Mevrouw de voorzitter. De kern van mijn boodschap luidt: de relatie tussen overheid en burger is waardeloos. Graag plaats ik hiermee de discussie over de waarden in het verkeer tussen overheid en burger op de agenda, wat mij betreft hoog op de agenda.

De overheid legt vaak eenzijdig de nadruk op geld en rechten, op het economische en juridische. Zij hecht te weinig waarde aan een goede relatie met de burger. Ondertussen ziet de burger de overheid niet zitten. Regelmatig wordt de overheid als een puinhoop omschreven. Overheid en burger erkennen op die manier over en weer elkaars waarden niet. Er lijkt daarmee onvoldoende een vertrouwensbasis te zijn tussen de overheid en de burger. Wantrouwen lijkt te regeren.

In het publieke debat heerst een negatieve spanning over en weer. Die kilheid neemt alleen maar toe. Met deze negatieve benadering van beide kanten verliest onze samenleving veel aan waarde. Hoe wij het immers ook wenden of keren, de overheid doet heel veel goed en de meeste burgers zijn betrouwbaar.

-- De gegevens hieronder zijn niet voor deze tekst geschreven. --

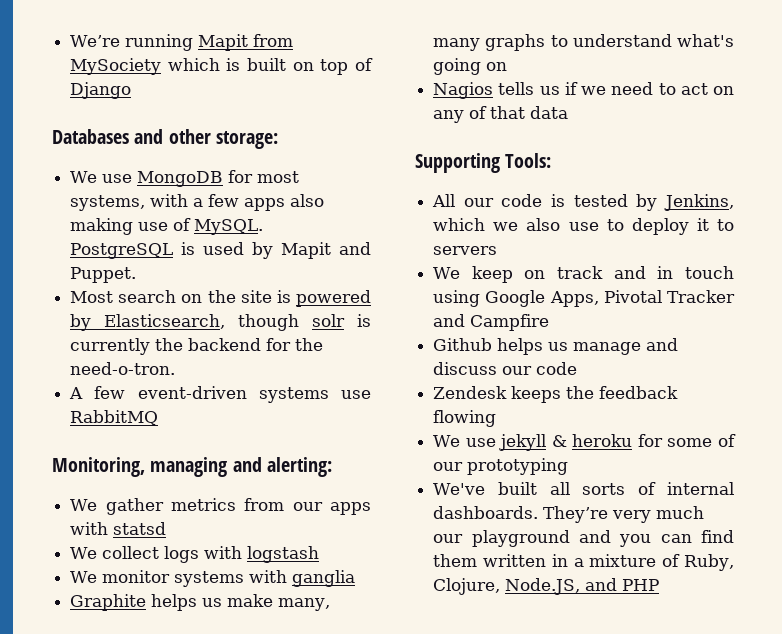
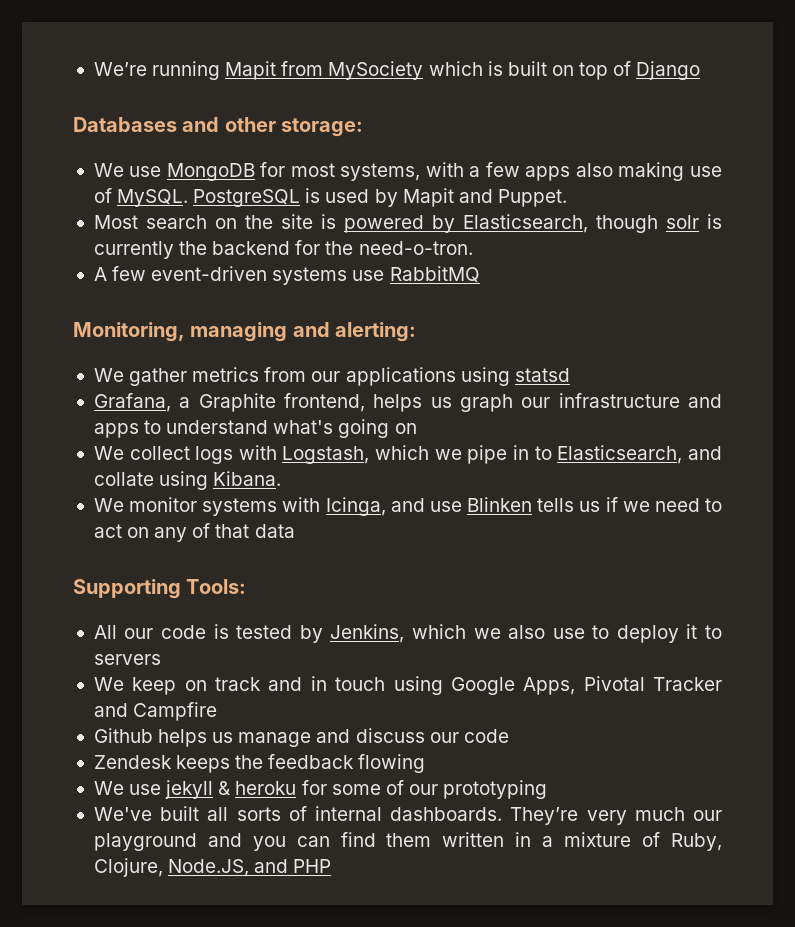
[330,502,372,515] [70,522,109,535] apps with -> [345,367,510,386] applications using
[70,546,320,563] [70,570,356,587] [70,594,331,611] [433,34,546,51] We collect logs with logstash // We monitor systems with ganglia // Graphite helps us make many, many graphs -> [93,393,722,412] [93,423,139,438] Grafana, a Graphite frontend, helps us graph our infrastructure and apps
[433,82,494,99] Nagios -> [93,445,722,464] [93,471,282,490] [93,497,533,516] We collect logs with Logstash, which we pipe in to Elasticsearch, and collate using Kibana. // We monitor systems with Icinga, and use Blinken

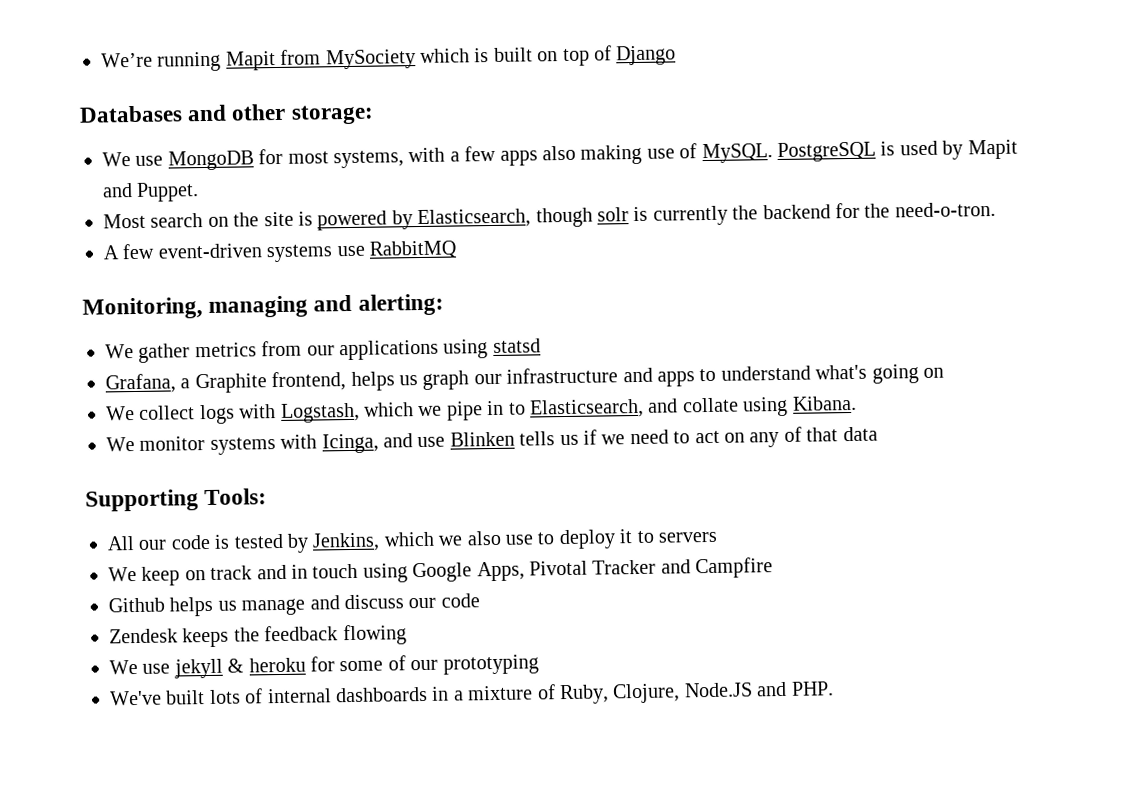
[207,806,723,825] [93,832,505,851] all sorts of internal dashboards. They’re very much our playground and you can find them written -> [209,686,428,704] lots of internal dashboards
[168,859,332,877] Node.JS, and PHP -> [683,681,834,698] Node.JS and PHP.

Dat is een paradoxale constatering. Als ik mij losmaak van het dagelijkse politieke strijdgewoel en de vele hypes in de media, dan is er eerder reden voor vertrouwen dan voor wantrouwen. Valt daar wat aan te doen?

De overheid staat door de financiële crisis voor de lastige taak om het vertrouwen in het geld te herstellen en om de eigen financiën op orde te brengen. Het is begrijpelijk dat economische beslissingen en de juridische vertaling daarvan hoog op de politieke agenda staan, maar verliest de overheid daarbij niet uit het oog waar het de burgers uiteindelijk ook om gaat? Uit de aard van de vele klachten die ik als Nationale ombudsman ontvang, leid ik af dat het de burgers niet zozeer om rechten gaat maar vooral om rechtvaardigheid. Waar het iedereen om gaat, is serieus genomen te worden, met respect behandeld te worden en op die manier het gevoel te krijgen rechtvaardig behandeld te worden.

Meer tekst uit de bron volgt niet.